#### What you should do:
Without the pictures, set down the records below word for word.

Provided records Block Start

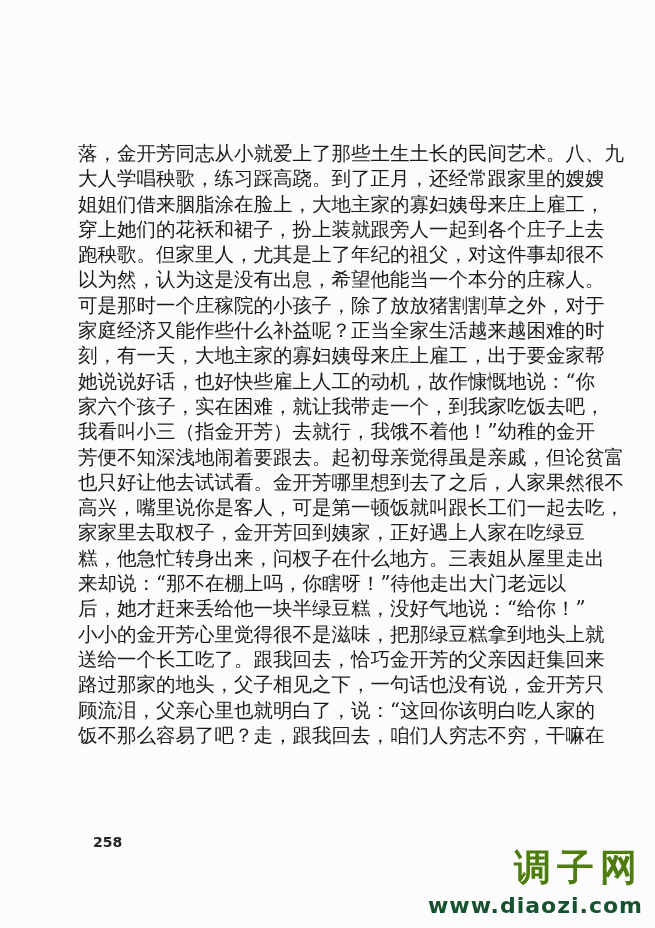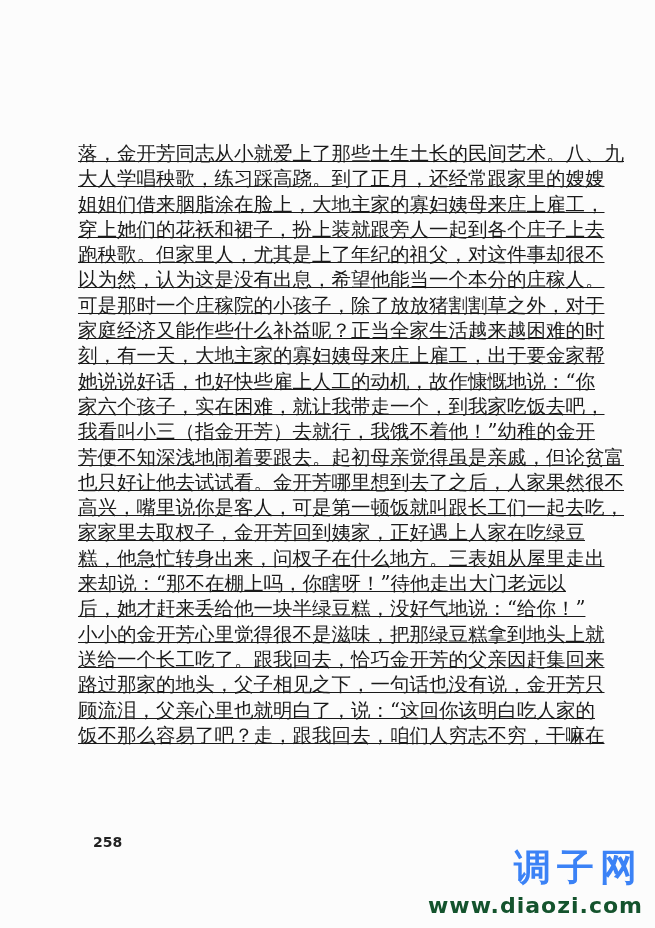"落，金开芳同志从小就爱上了那些土生土长的民间艺术。八、九" .body-text { text-decoration: underline -> none }
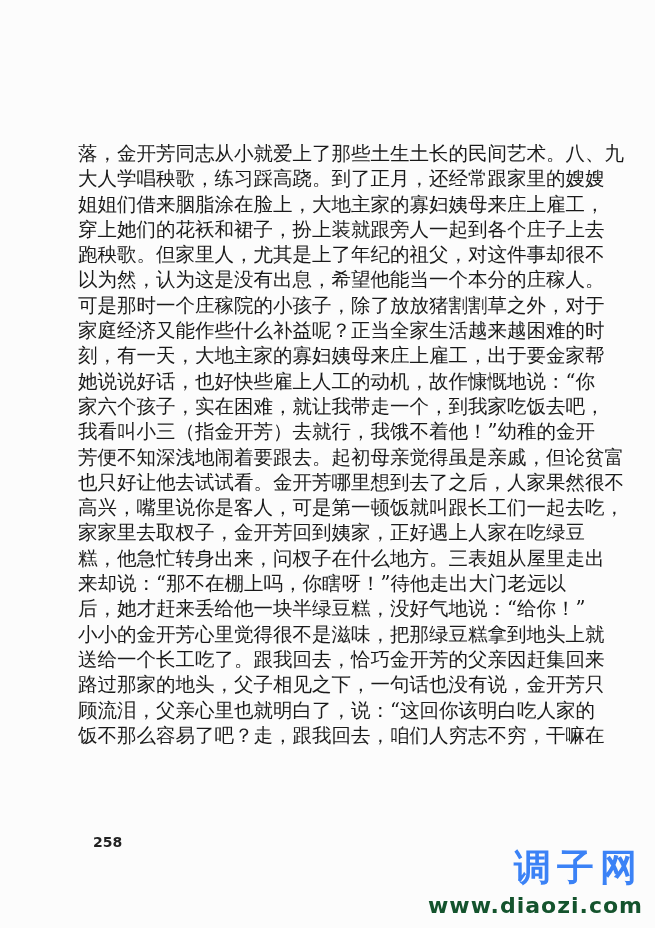"调子网" .wm-title { color: #3b82f6 -> #4d7c0f }
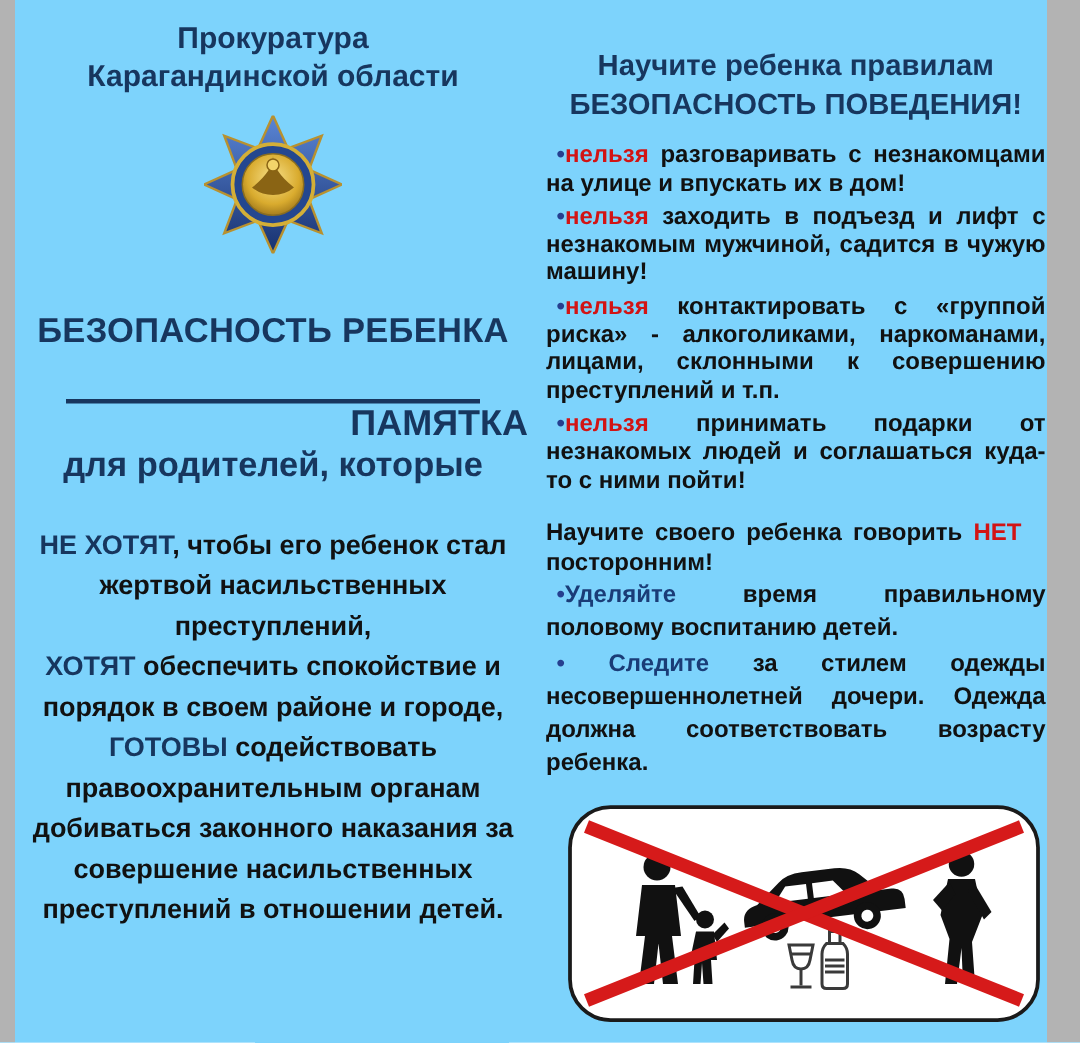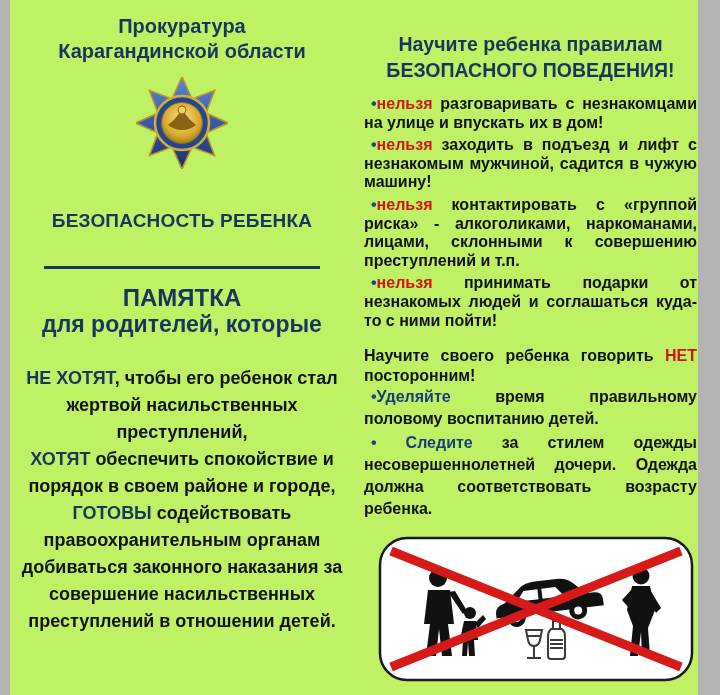"Прокуратура" .page { background: #bef264 -> #7dd3fc }
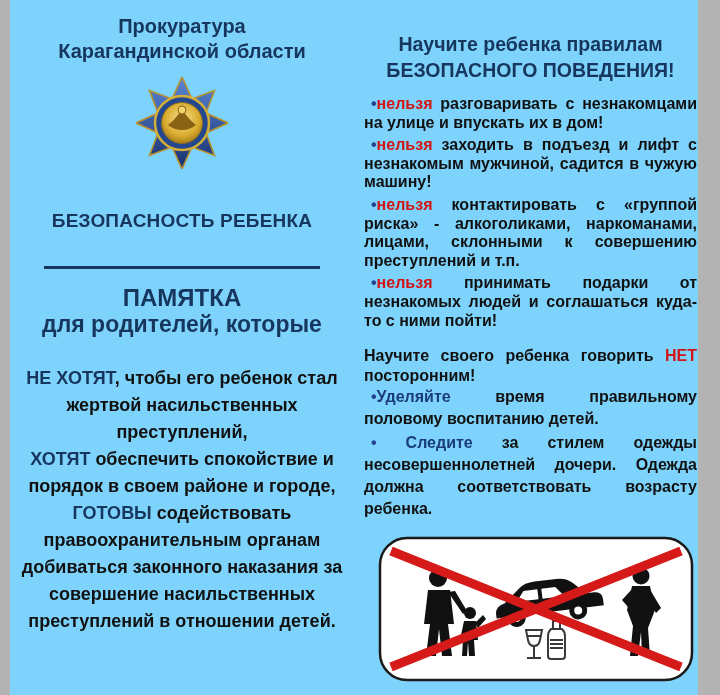"БЕЗОПАСНОГО ПОВЕДЕНИЯ!" div { text: БЕЗОПАСНОГО -> БЕЗОПАСНОСТЬ }
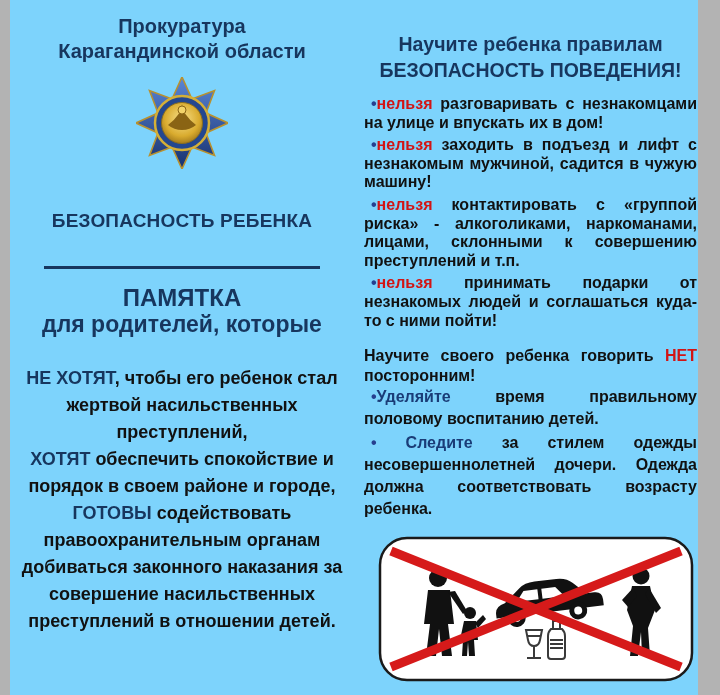"БЕЗОПАСНОСТЬ РЕБЕНКА" .main-title { font-size: 19px -> 23px }
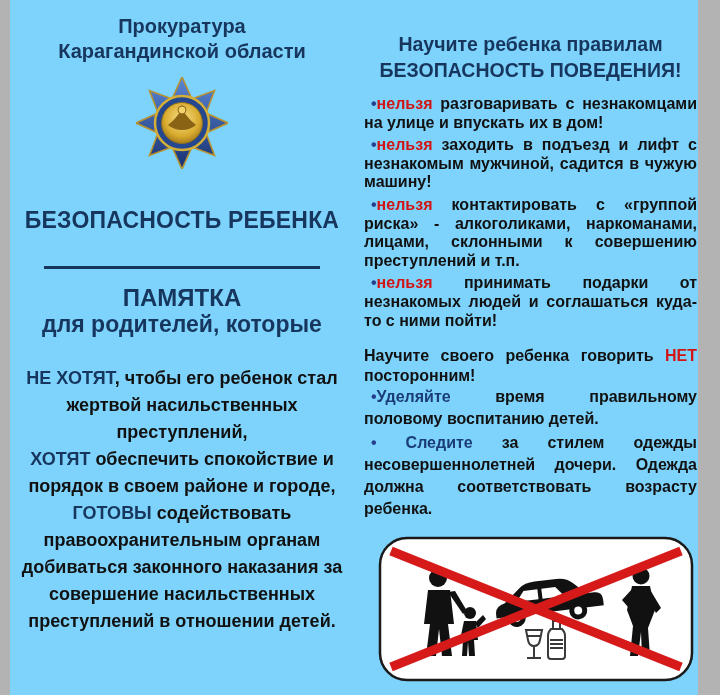"ПАМЯТКА" .memo-title { margin-top: 15px -> 0; text-align: none -> right }
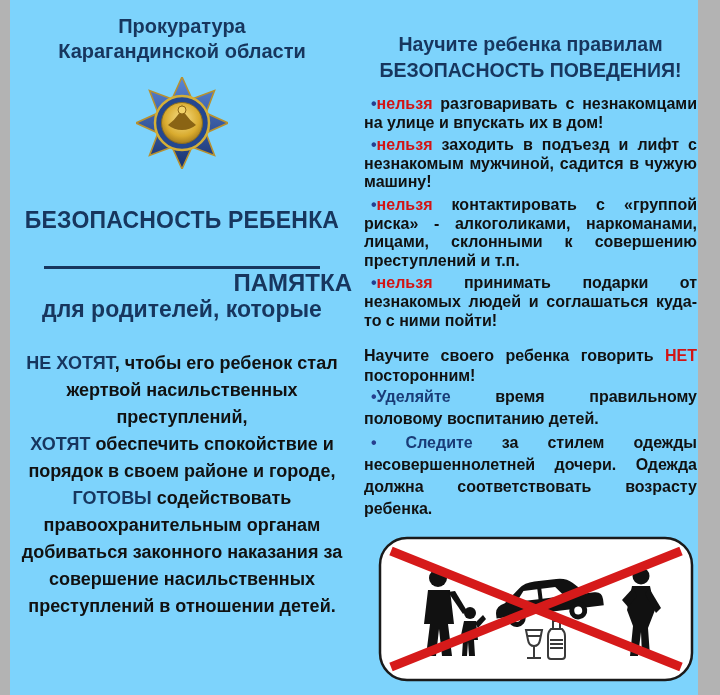"Научите своего ребенка говорить НЕТ" .sayno { margin: 16px 0 0 0 -> 16px 16px 0 0 }
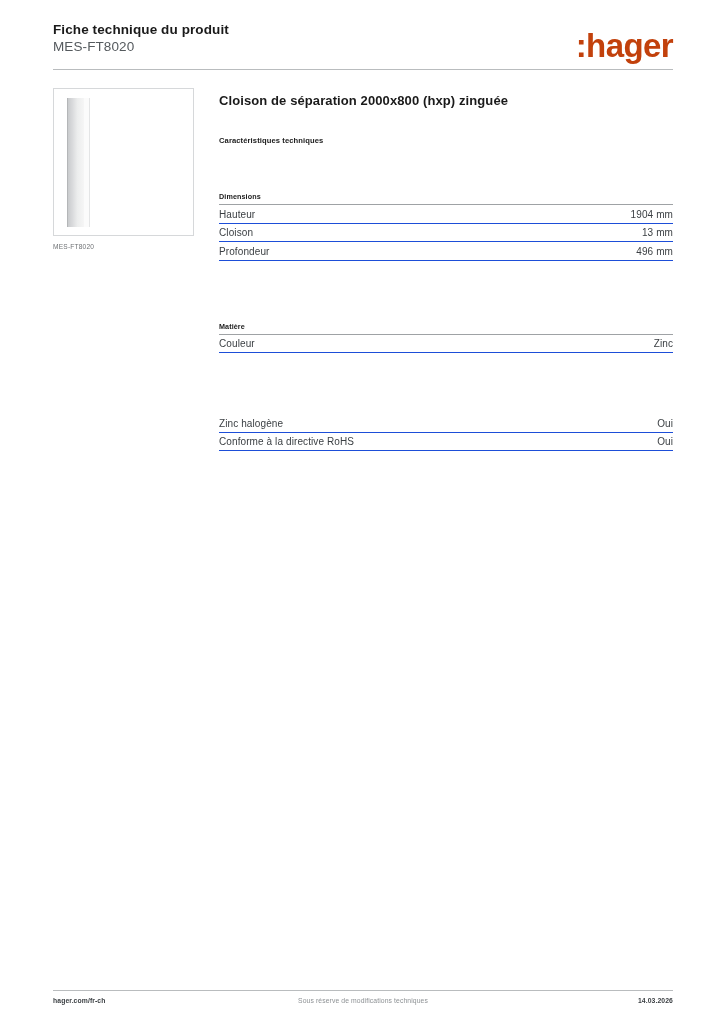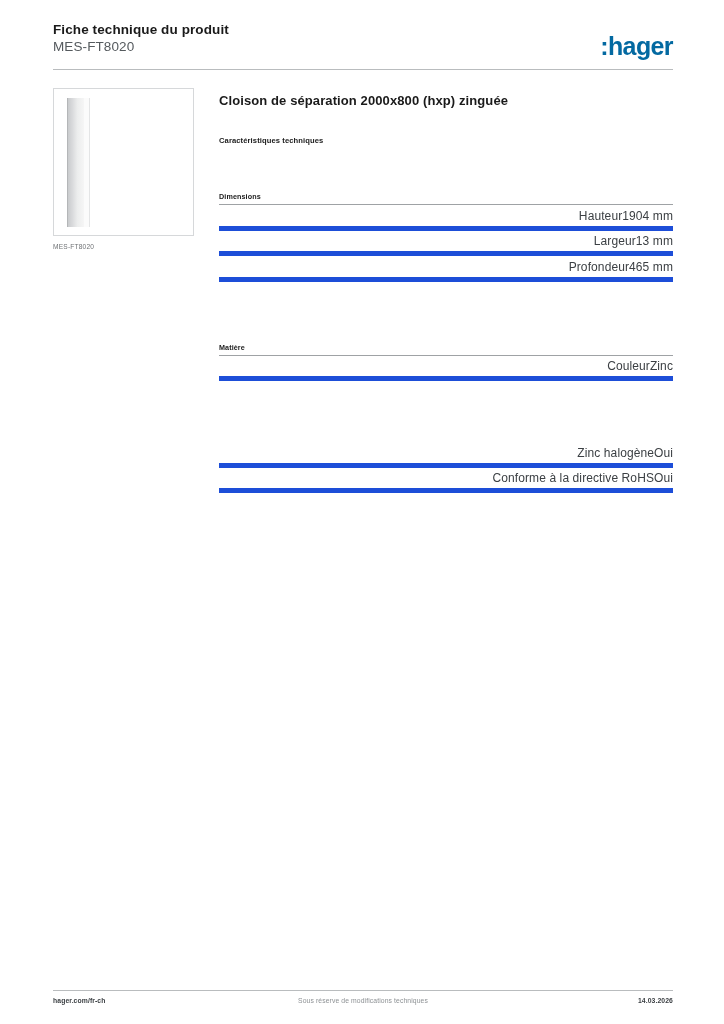":hager" .logo { color: #0369a1 -> #c2410c; font-size: 25px -> 33px }
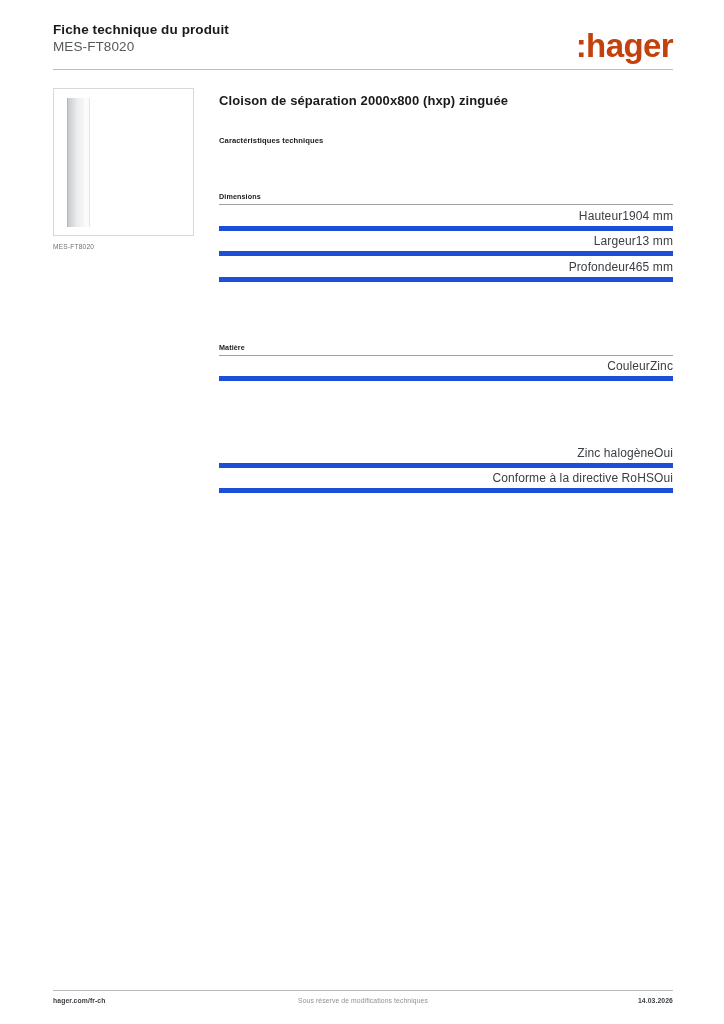"Hauteur" .spec-row { border-bottom: 5px solid #1d4ed8 -> 1px solid #1d4ed8; font-size: 12px -> 10px; justify-content: flex-end -> space-between }
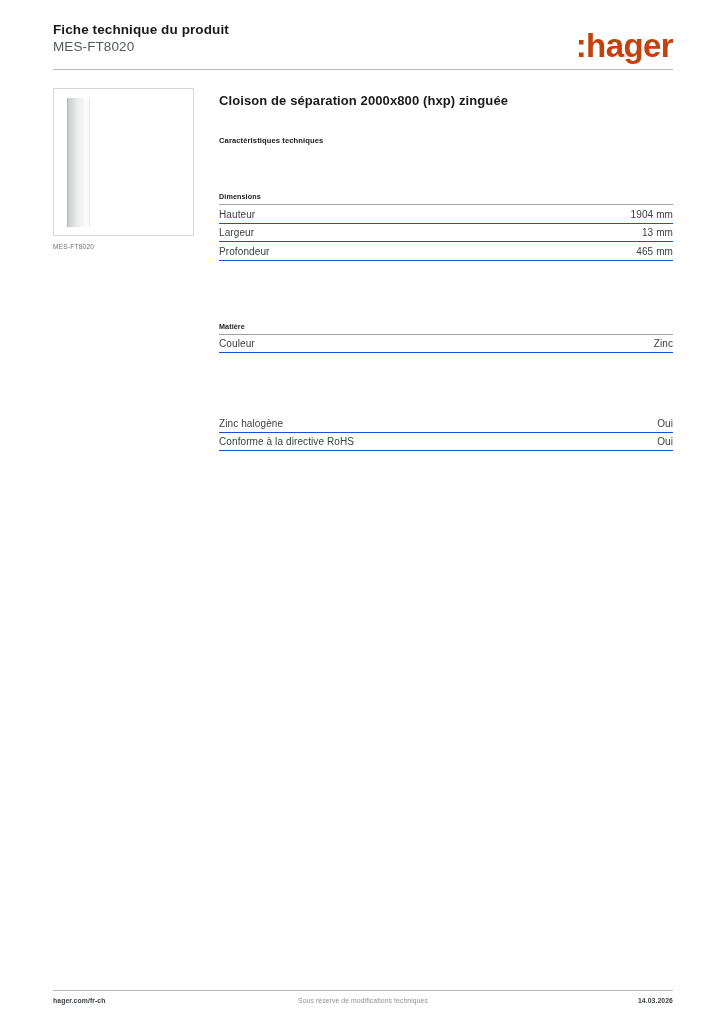"Largeur" span.label { text: Largeur -> Cloison }
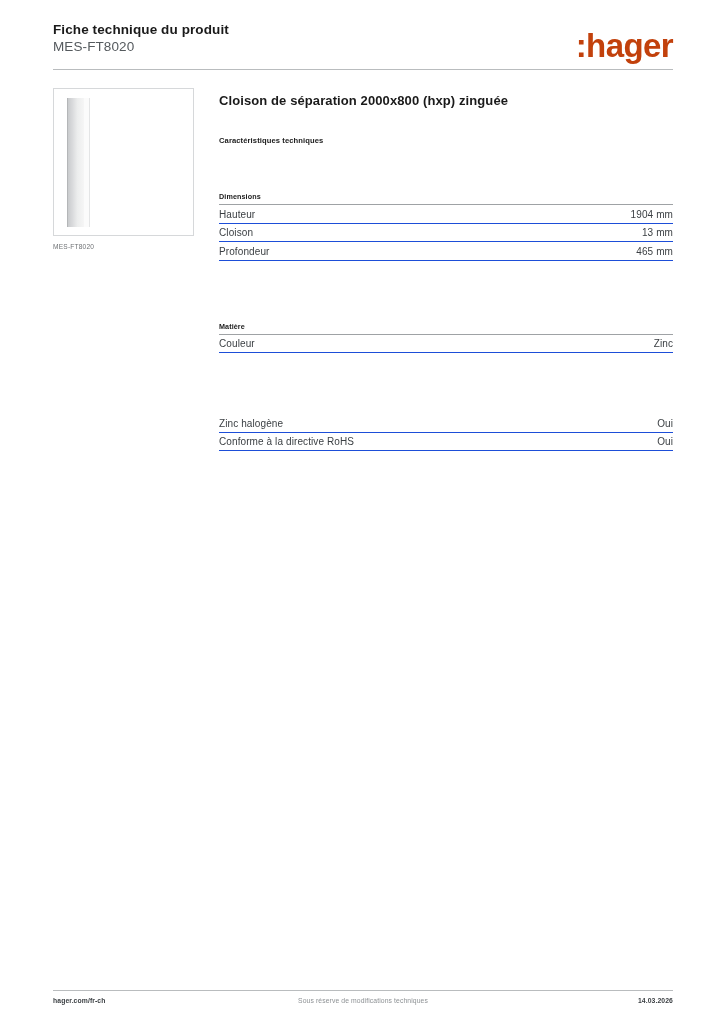"465 mm" span.value { text: 465 -> 496 }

Provided records Block End

#### Response area:
"落，金开芳同志从小就爱上了那些土生土长的民间艺术。八、九" .body-text { text-decoration: underline -> none }
"调子网" .wm-title { color: #3b82f6 -> #4d7c0f }
"Прокуратура" .page { background: #bef264 -> #7dd3fc }
"БЕЗОПАСНОГО ПОВЕДЕНИЯ!" div { text: БЕЗОПАСНОГО -> БЕЗОПАСНОСТЬ }
"БЕЗОПАСНОСТЬ РЕБЕНКА" .main-title { font-size: 19px -> 23px }
"ПАМЯТКА" .memo-title { margin-top: 15px -> 0; text-align: none -> right }
"Научите своего ребенка говорить НЕТ" .sayno { margin: 16px 0 0 0 -> 16px 16px 0 0 }
":hager" .logo { color: #0369a1 -> #c2410c; font-size: 25px -> 33px }
"Hauteur" .spec-row { border-bottom: 5px solid #1d4ed8 -> 1px solid #1d4ed8; font-size: 12px -> 10px; justify-content: flex-end -> space-between }
"Largeur" span.label { text: Largeur -> Cloison }
"465 mm" span.value { text: 465 -> 496 }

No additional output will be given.